Currently, the model supports 13 core commands, including opening web pages, entering text, clicking buttons, and dragging elements. While it does not yet provide full desktop-level control, Google reports that the system outperforms comparable models in numerous web and mobile-based benchmark tests.
Gemini 2.5 Computer Use builds upon Google’s earlier research initiative, Project Mariner, which demonstrated how AI could autonomously perform complex tasks in a browser — such as automatically adding grocery items to a shopping cart based on a list of ingredients.
The new version is now fully integrated into the Gemini platform and is also accessible to developers via Google AI Studio and Vertex AI, allowing immediate experimentation and deployment.
This announcement comes on the heels of OpenAI’s Dev Day, where the company introduced its new ChatGPT app and Agent features, emphasizing autonomous, multi-step task execution. Similarly, Anthropic had previously launched its own Claude Computer Use model with computer-control capabilities.

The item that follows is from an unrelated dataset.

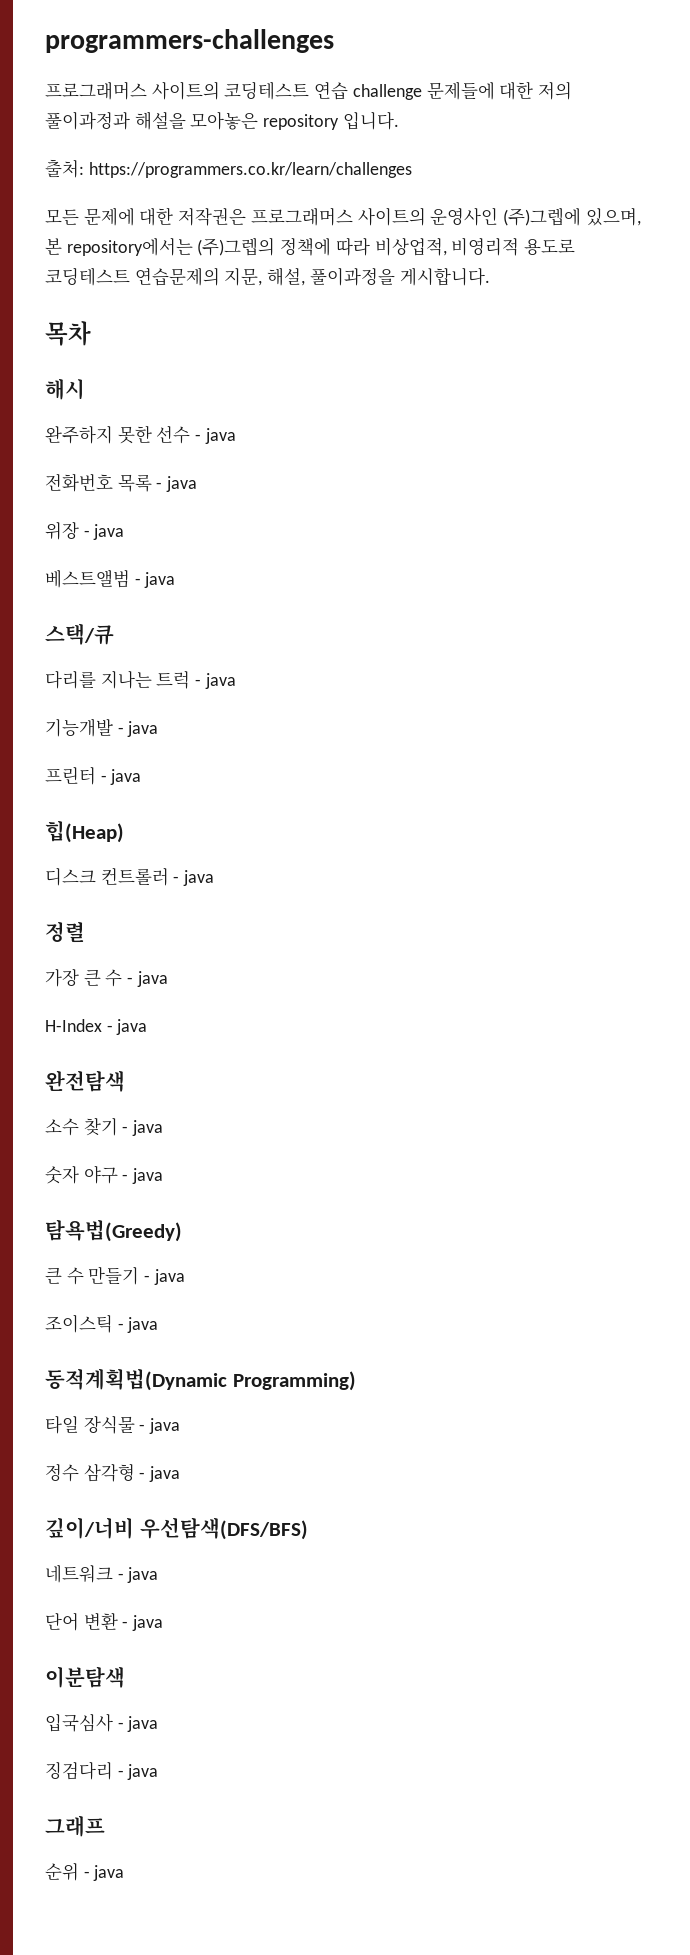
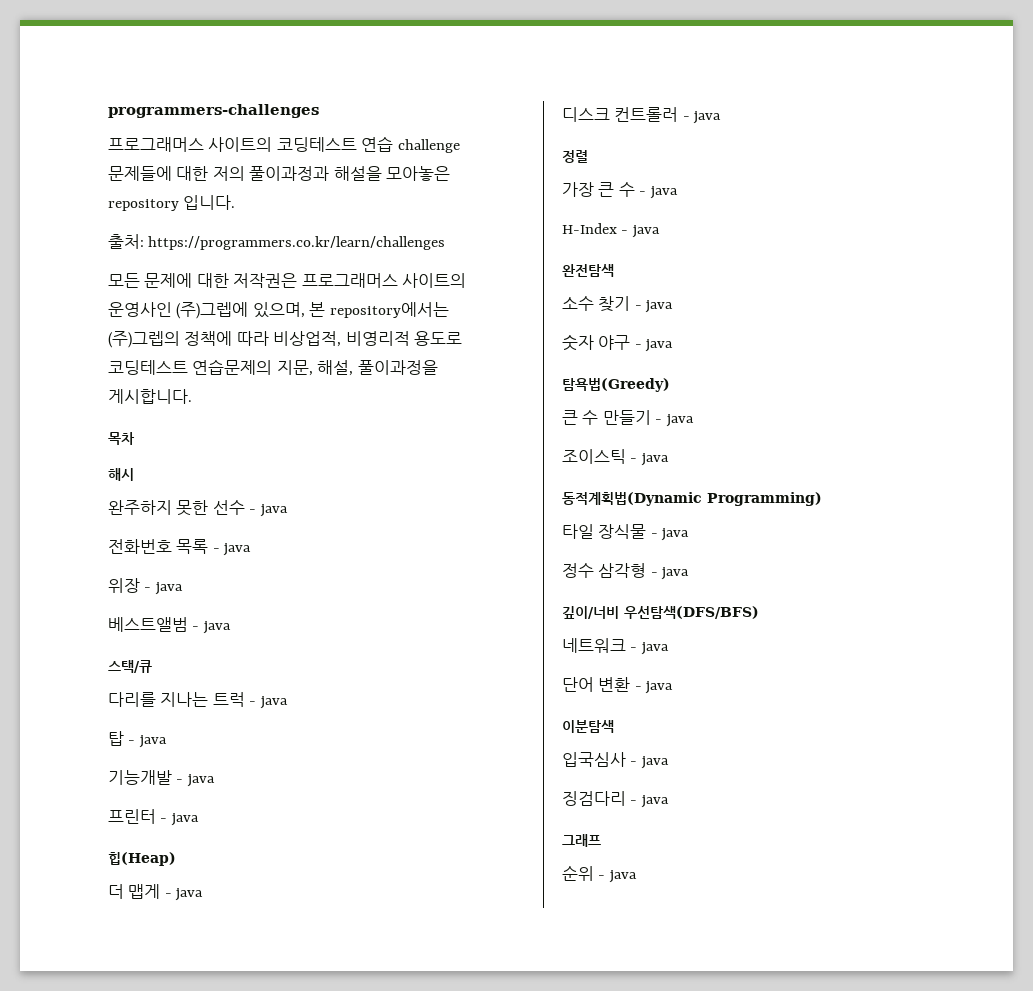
+ 탑 - java
+ 더 맵게 - java

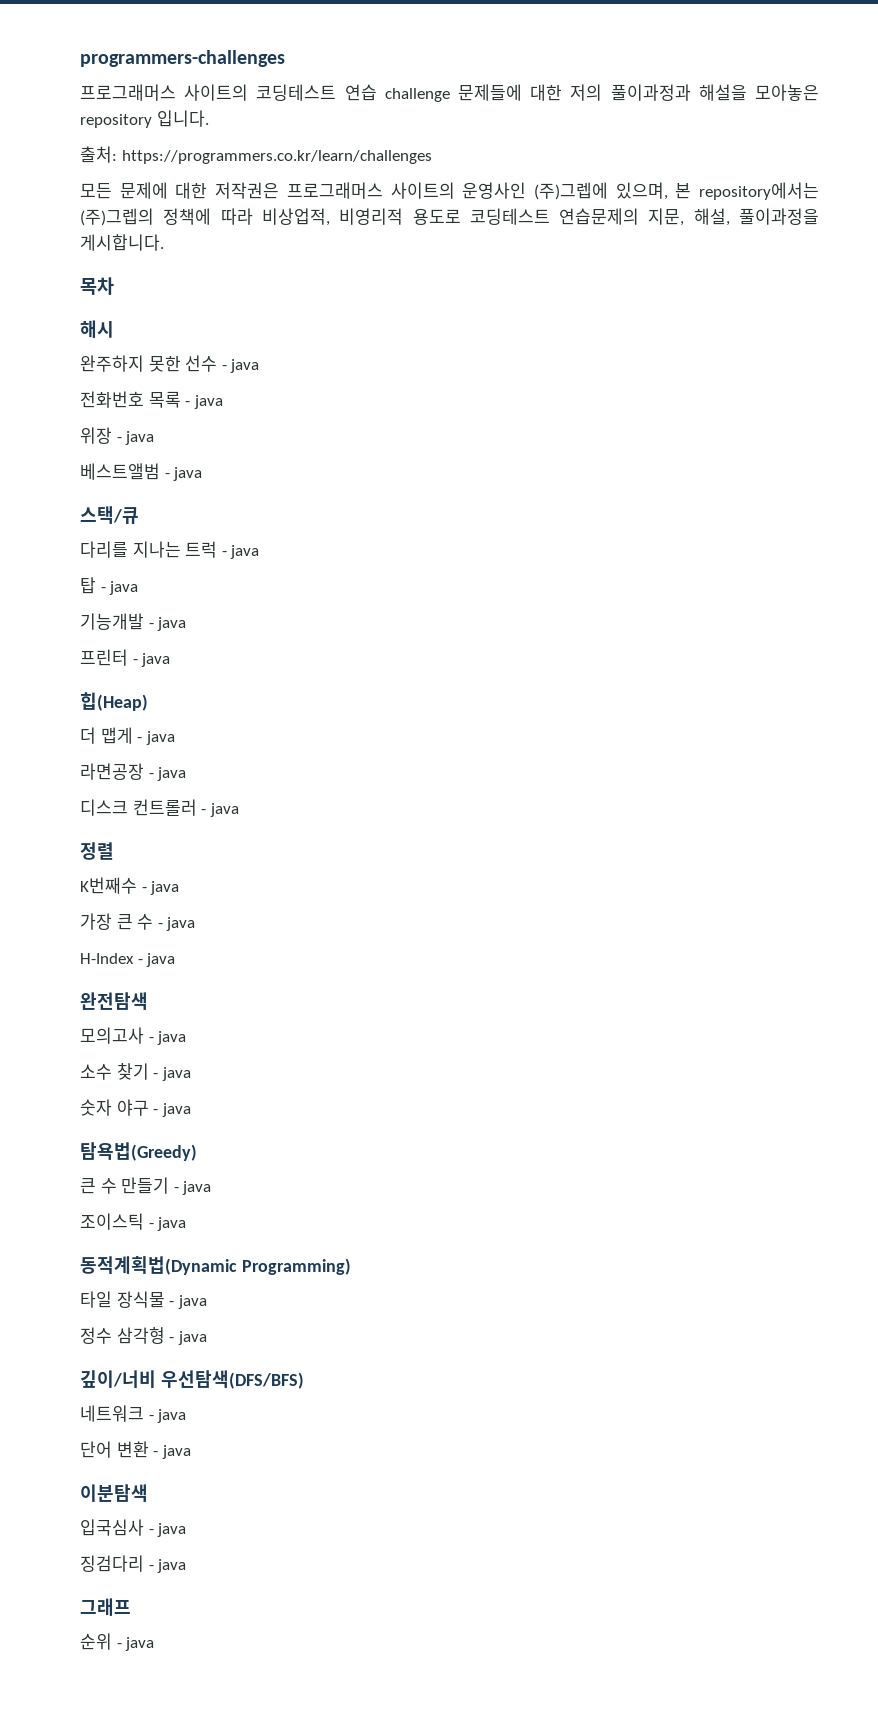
+ 라면공장 - java
+ K번째수 - java
+ 모의고사 - java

Unlike its competitors, which allow AI to control entire operating environments, Google’s approach remains deliberately constrained to browser-level interactions — a design choice that prioritizes security and controllability. Despite these boundaries, Google claims the model “outperforms other mainstream alternatives” in real-world testing and will continue to evolve to support broader interactive and functional scenarios.
The launch of Gemini 2.5 Computer Use marks a profound shift in the trajectory of generative AI — from mere language comprehension to actionable intelligence. In this new paradigm, developers will not only be able to instruct AI to generate answers but to execute operations directly.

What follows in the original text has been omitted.